Identifiers must begin with a letter or an underscore. Subsequent
characters can be letters, numbers, or underscores. Quoted identifiers
are identifiers enclosed by backtick (`
) characters and can contain
any character, such as spaces or symbols. However, quoted identifiers
cannot be empty. Reserved Keywords can only be used
as identifiers if enclosed by backticks.
Syntax (defined here as a regular expression):
[A-Za-z_][A-Za-z_0-9]*
Examples:
Customers5
_dataField1
ADGROUP
Invalid examples:
5Customers
_dataField!
GROUP
5Customers
begins with a number, not a letter or underscore.
_dataField!
contains the special character “!” which is not a letter,
number, or underscore. GROUP
is a reserved keyword, and therefore
cannot be used as an identifier without being enclosed by backtick
characters.
Both identifiers and quoted identifiers are case insensitive, with some nuances. See Case Sensitivity for further details.
Quoted identifiers have the same escape sequences as string literals, defined below.
Literals
A literal represents a constant value of a built-in data type. Some, but not all, data types can be expressed as literals.
String Literals
Both string and bytes literals must be quoted with single
('
) quotation mark.
Quoted literals:
Literal | Examples | Description |
---|---|---|
Quoted string |
| Quoted strings enclosed by single (' ) quotes can contain unescaped double (" ) quotes.Two quotation marks ( '' ) is the escape sequence.Quoted strings can contain newlines. |
Integer Literals
Integer literals are either a sequence of decimal digits (0 through 9).
Integers can be prefixed by “+
” or “-
” to represent positive and
negative values, respectively.
Examples:
123
-123
An integer literal is interpreted as an BIGINT
.
Floating Point Literals
Syntax options:
[+-]DIGITS.[DIGITS][e[+-]DIGITS]
[DIGITS].DIGITS[e[+-]DIGITS]
DIGITSe[+-]DIGITS
DIGITS
represents one or more decimal numbers (0 through 9) and e
represents the exponent marker (e or E).
Examples:
123.456e-67
.1E4
58.
4e2
Numeric literals that contain either a decimal point or an exponent marker are presumed to be type double.
Implicit coercion of floating point literals to float type is possible if the value is within the valid float range.

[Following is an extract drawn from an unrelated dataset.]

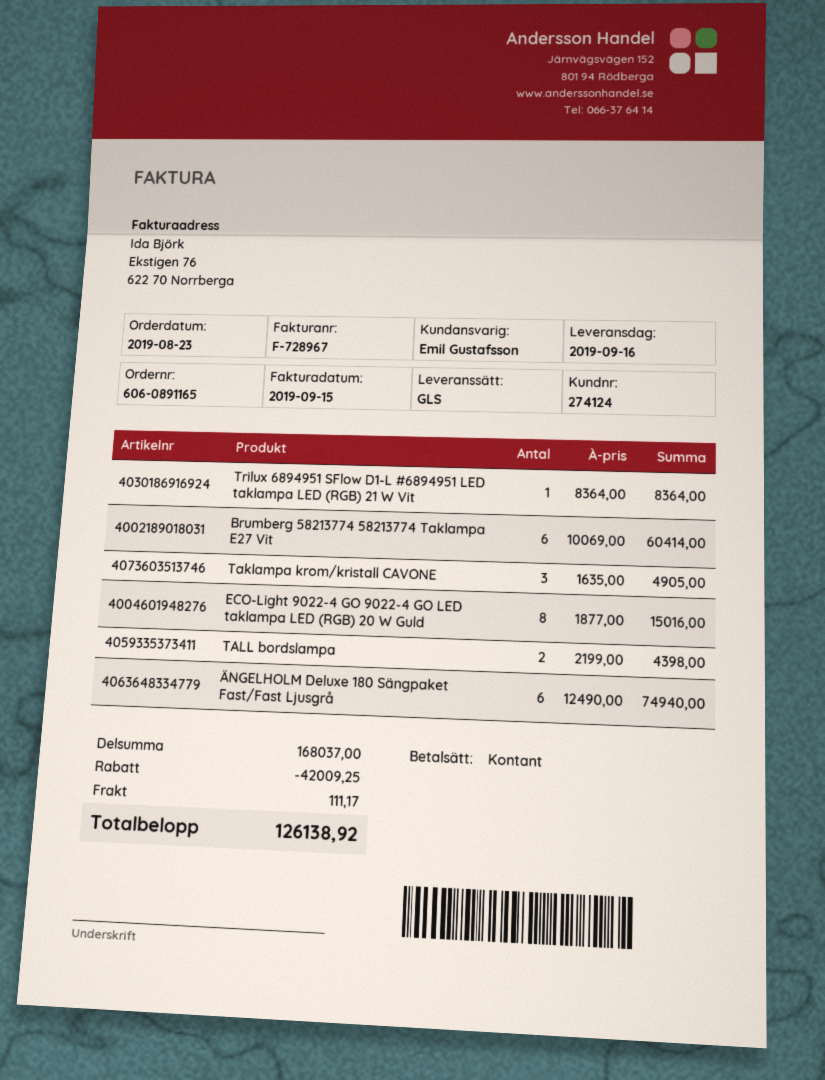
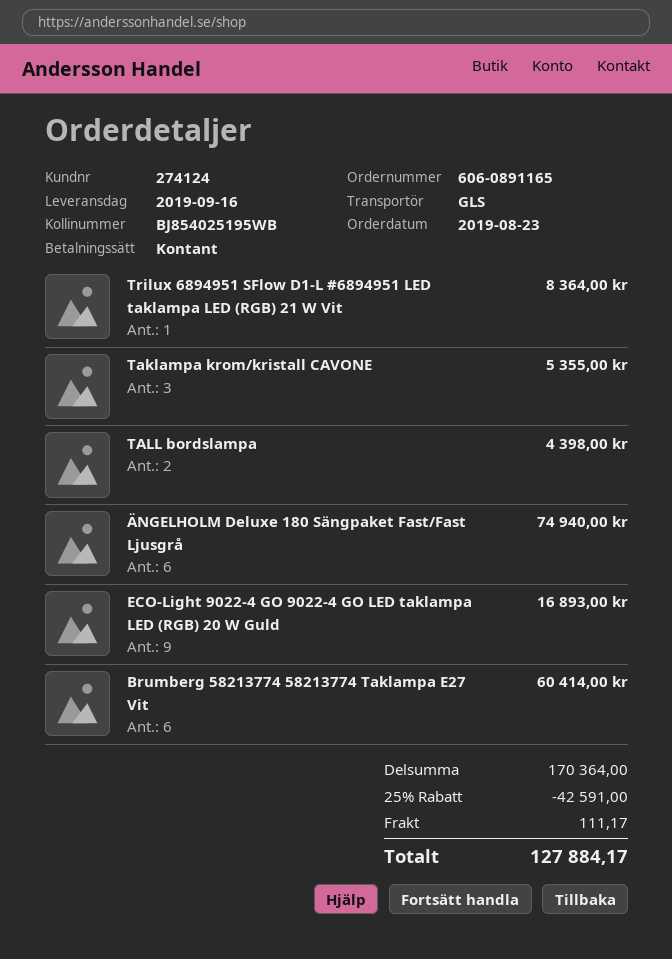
Taklampa krom/kristall CAVONE: 3 for 4905.00 -> 3 for 5355.00
ECO-Light 9022-4 GO 9022-4 GO LED taklampa LED (RGB) 20 W Guld: 8 for 15016.00 -> 9 for 16893.00
subtotal: 168037.00 -> 170364.00
discount: 42009.25 -> 42591.00
total: 126138.92 -> 127884.17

There is no literal representation of NaN or infinity.
Array Literals
Array literals are a comma-separated lists of elements enclosed in
square brackets prefixed with the ARRAY
keyword.
Examples:
ARRAY[1, 2, 3]
ARRAY['x', 'y', 'xy']
Struct Literals
Syntax:
(elem[, elem...])
where elem
is an element in the struct. elem
must be a literal data
type, not an expression or column name.
The output type is an anonymous struct type (structs are not named types) with anonymous fields with types matching the types of the input expressions.
Example | Output Type |
---|---|
(1, 2, 3) | STRUCT<BIGINT,BIGINT,BIGINT> |
(1, 'abc') | STRUCT<BIGINT,STRING> |
Date Literals
Syntax:
DATE 'YYYY-M[M]-D[D]'
Date literals contain the DATE
keyword followed by a string literal
that conforms to the canonical date format, enclosed in single quotation
marks. Date literals support a range between the years 1 and 9999,
inclusive. Dates outside of this range are invalid.

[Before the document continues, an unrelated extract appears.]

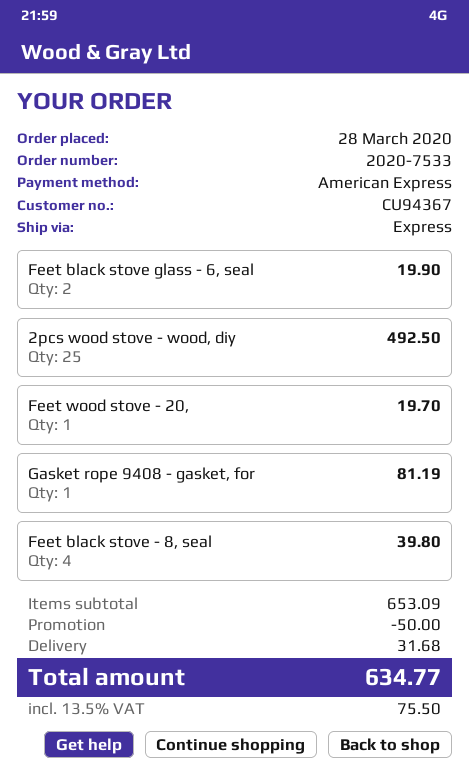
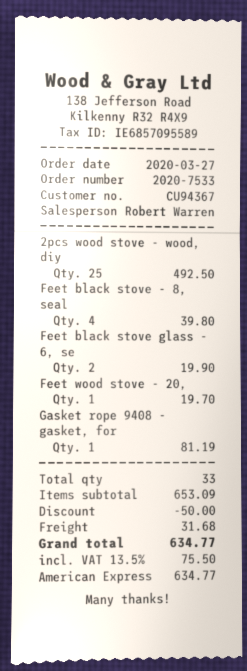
order date: 2020-03-28 -> 2020-03-27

For example, the following date literal represents September 27, 2014:
DATE '2014-09-27'
String literals in canonical date format also implicitly coerce to DATE type when used where a DATE-type expression is expected. For example, in the query
SELECT * FROM foo WHERE date_col = "2014-09-27"
the string literal "2014-09-27"
will be coerced to a date literal.
Time Literals
Syntax:
TIME '[H]H:[M]M:[S]S[.DDDDDD]]'
TIME literals contain the TIME
keyword and a string literal that
conforms to the canonical time format, enclosed in single quotation
marks.
For example, the following time represents 12:30 p.m.:
TIME '12:30:00.45'
Timestamp literals
Syntax:
TIMESTAMP 'YYYY-[M]M-[D]D [[H]H:[M]M:[S]S[.DDDDDD]]'
Timestamp literals contain the TIMESTAMP
keyword and a string literal
that conforms to the canonical timestamp format, enclosed in single
quotation marks.
Timestamp literals support a range between the years 1 and 9999, inclusive. Timestamps outside of this range are invalid.
For example, the following timestamp represents 12:30 p.m. on September 27, 2014:
TIMESTAMP '2014-09-27 12:30:00.45'
Case Sensitivity
Beam SQL follows these rules for case sensitivity:
Category | Case Sensitive? | Notes |
---|---|---|
Keywords | No | |
Function names | No | |
Table names | Yes | |
Column names | Yes | |
String values | Yes | |
String comparisons | Yes | |
Aliases within a query | No | |
Regular expression matching | See Notes | Regular expression matching is case sensitive by default, unless the expression itself specifies that it should be case insensitive. |
LIKE matching | Yes |
Reserved Keywords
Keywords are a group of tokens that have special meaning in the Beam SQL language, and have the following characteristics:
- Keywords cannot be used as identifiers unless enclosed by backtick (`) characters.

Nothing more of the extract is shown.